Primary Health Care Center La Marina, Primary Care Research Institute Jordi Gol, Barcelona, Spain.
Clin Cardiol. 2010 Dec;33(12):760-4. doi: 10.1002/clc.20837.
Heart failure (HF) is a major problem in developed countries. However, its relationship with obesity remains unclear, especially in low-risk populations. The objective of the study was to analyze the relationship between obesity and HF in a low-risk Mediterranean population.
Obesity is an independent predictor for HF.

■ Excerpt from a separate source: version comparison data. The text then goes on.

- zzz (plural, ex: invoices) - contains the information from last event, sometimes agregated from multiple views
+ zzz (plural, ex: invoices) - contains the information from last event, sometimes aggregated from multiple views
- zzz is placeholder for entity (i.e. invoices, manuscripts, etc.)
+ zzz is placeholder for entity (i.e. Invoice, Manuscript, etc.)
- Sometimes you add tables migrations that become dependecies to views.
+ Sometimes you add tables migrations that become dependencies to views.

A prospective community-based population cohort study with 10 years' follow-up was conducted at 2 healthcare centers in the city of Barcelona, Spain. From a registered population of 35 275, the study included 932 randomly selected patients without HF, age 35-84 years. Obesity was defined as body mass index (BMI) ≥30 and HF according to European Society of Cardiology guidelines, confirmed by echocardiography. Cox proportional hazards regression was used to examine the association between obesity and heart failure.

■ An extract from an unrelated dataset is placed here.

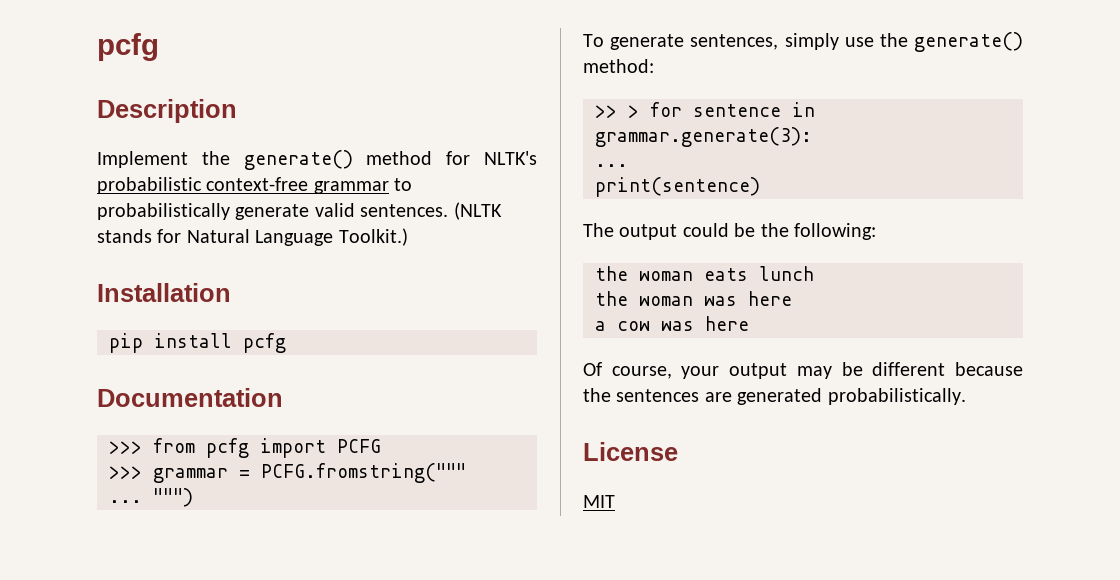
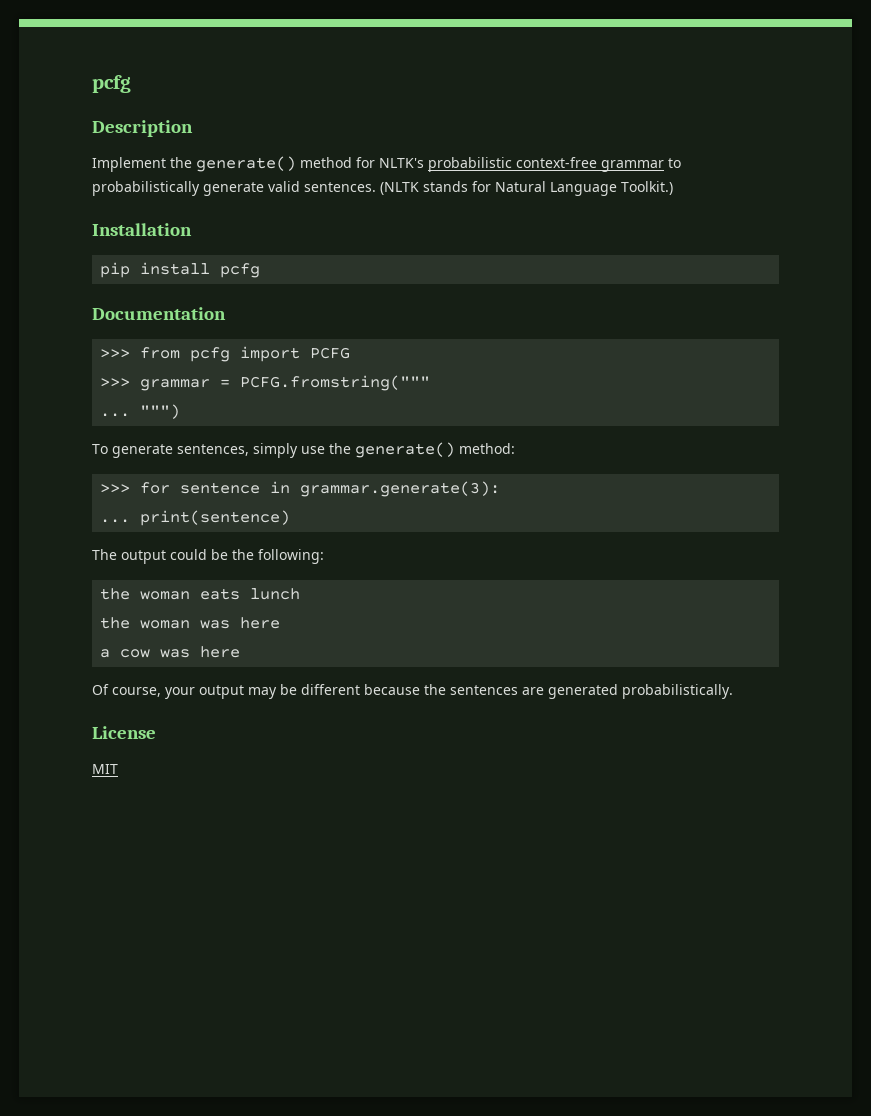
- >> > for sentence in grammar.generate(3):
- ...
- print(sentence)
+ >>> for sentence in grammar.generate(3):
+ ... print(sentence)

The difference in HF incidence between obese subjects (4.7%) and nonobese subjects (1.6%) was 3.1% (95% confidence interval [CI]: 0.7-5.5). In the unadjusted model, incident HF was significantly associated with BMI: the hazard ratio [HR] was 1.09 for every 1 kg/m² increase (95% CI: 1.05-1.14) and 3.01 for BMI ≥30 (95% CI: 1.34-6.77). After adjusting for age, sex, hypertension, ischemic heart disease, and diabetes mellitus, the results were similar: HR 1.06 (95% CI: 1.01-1.10) and HR 2.45 for BMI ≥30 (95% CI: 1.02-5.61). Overweight was not associated with HF in any of the models. The population-attributable risk of HF due to obesity was 43.0% (95% CI: 13.9-74.9).

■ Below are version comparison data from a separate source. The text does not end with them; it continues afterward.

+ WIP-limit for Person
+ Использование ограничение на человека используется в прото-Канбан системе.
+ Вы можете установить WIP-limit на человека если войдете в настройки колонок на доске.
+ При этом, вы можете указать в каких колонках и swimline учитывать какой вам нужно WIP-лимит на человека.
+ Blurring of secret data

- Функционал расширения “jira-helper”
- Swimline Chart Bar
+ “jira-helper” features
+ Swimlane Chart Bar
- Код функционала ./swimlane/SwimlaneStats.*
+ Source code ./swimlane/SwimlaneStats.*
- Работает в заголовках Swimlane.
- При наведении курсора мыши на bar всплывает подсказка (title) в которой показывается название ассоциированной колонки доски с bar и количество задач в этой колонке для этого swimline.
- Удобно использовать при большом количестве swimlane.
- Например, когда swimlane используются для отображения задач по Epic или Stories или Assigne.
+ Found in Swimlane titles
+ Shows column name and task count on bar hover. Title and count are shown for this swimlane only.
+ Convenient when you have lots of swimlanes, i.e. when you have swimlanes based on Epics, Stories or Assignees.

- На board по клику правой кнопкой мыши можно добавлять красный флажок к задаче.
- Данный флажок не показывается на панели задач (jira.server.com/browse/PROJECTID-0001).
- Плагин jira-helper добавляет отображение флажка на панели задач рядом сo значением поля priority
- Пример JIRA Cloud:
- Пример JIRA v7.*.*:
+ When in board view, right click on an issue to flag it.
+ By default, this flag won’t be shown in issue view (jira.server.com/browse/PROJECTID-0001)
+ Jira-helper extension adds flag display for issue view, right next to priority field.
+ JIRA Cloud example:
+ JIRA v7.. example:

High rate differences, HRs, and attributable risk indicate that obesity is an important risk factor for incident HF.
心力衰竭(HF)是发达国家的一个主要问题。然而,它与肥胖的关系尚不清楚,尤其是在低危人群中。本研究的目的是分析低危地中海人群中肥胖与 HF 之间的关系。
肥胖是 HF 的独立预测因子。
这是一项在西班牙巴塞罗那市的 2 家医疗保健中心进行的前瞻性基于社区的人群队列研究,随访时间为 10 年。从注册的 35275 名人群中,选择了 932 名年龄在 35-84 岁之间、无 HF 的随机患者。肥胖的定义为体重指数(BMI)≥30,根据欧洲心脏病学会指南,通过超声心动图确认 HF。使用 Cox 比例风险回归检验肥胖与 HF 之间的关联。
肥胖患者(4.7%)和非肥胖患者(1.6%)的 HF 发生率差异为 3.1%(95%置信区间[CI]:0.7-5.5)。在未调整模型中,HF 的发生率与 BMI 显著相关:每增加 1kg/m²,风险比[HR]为 1.09(95%CI:1.05-1.14),BMI≥30 时为 3.01(95%CI:1.34-6.77)。调整年龄、性别、高血压、缺血性心脏病和糖尿病后,结果相似:HR 1.06(95%CI:1.01-1.10),BMI≥30 时 HR 为 2.45(95%CI:1.02-5.61)。超重与任何模型中的 HF 均无关。肥胖导致 HF 的人群归因风险为 43.0%(95%CI:13.9-74.9)。
高率差异、HR 和归因风险表明肥胖是 HF 发病的重要危险因素。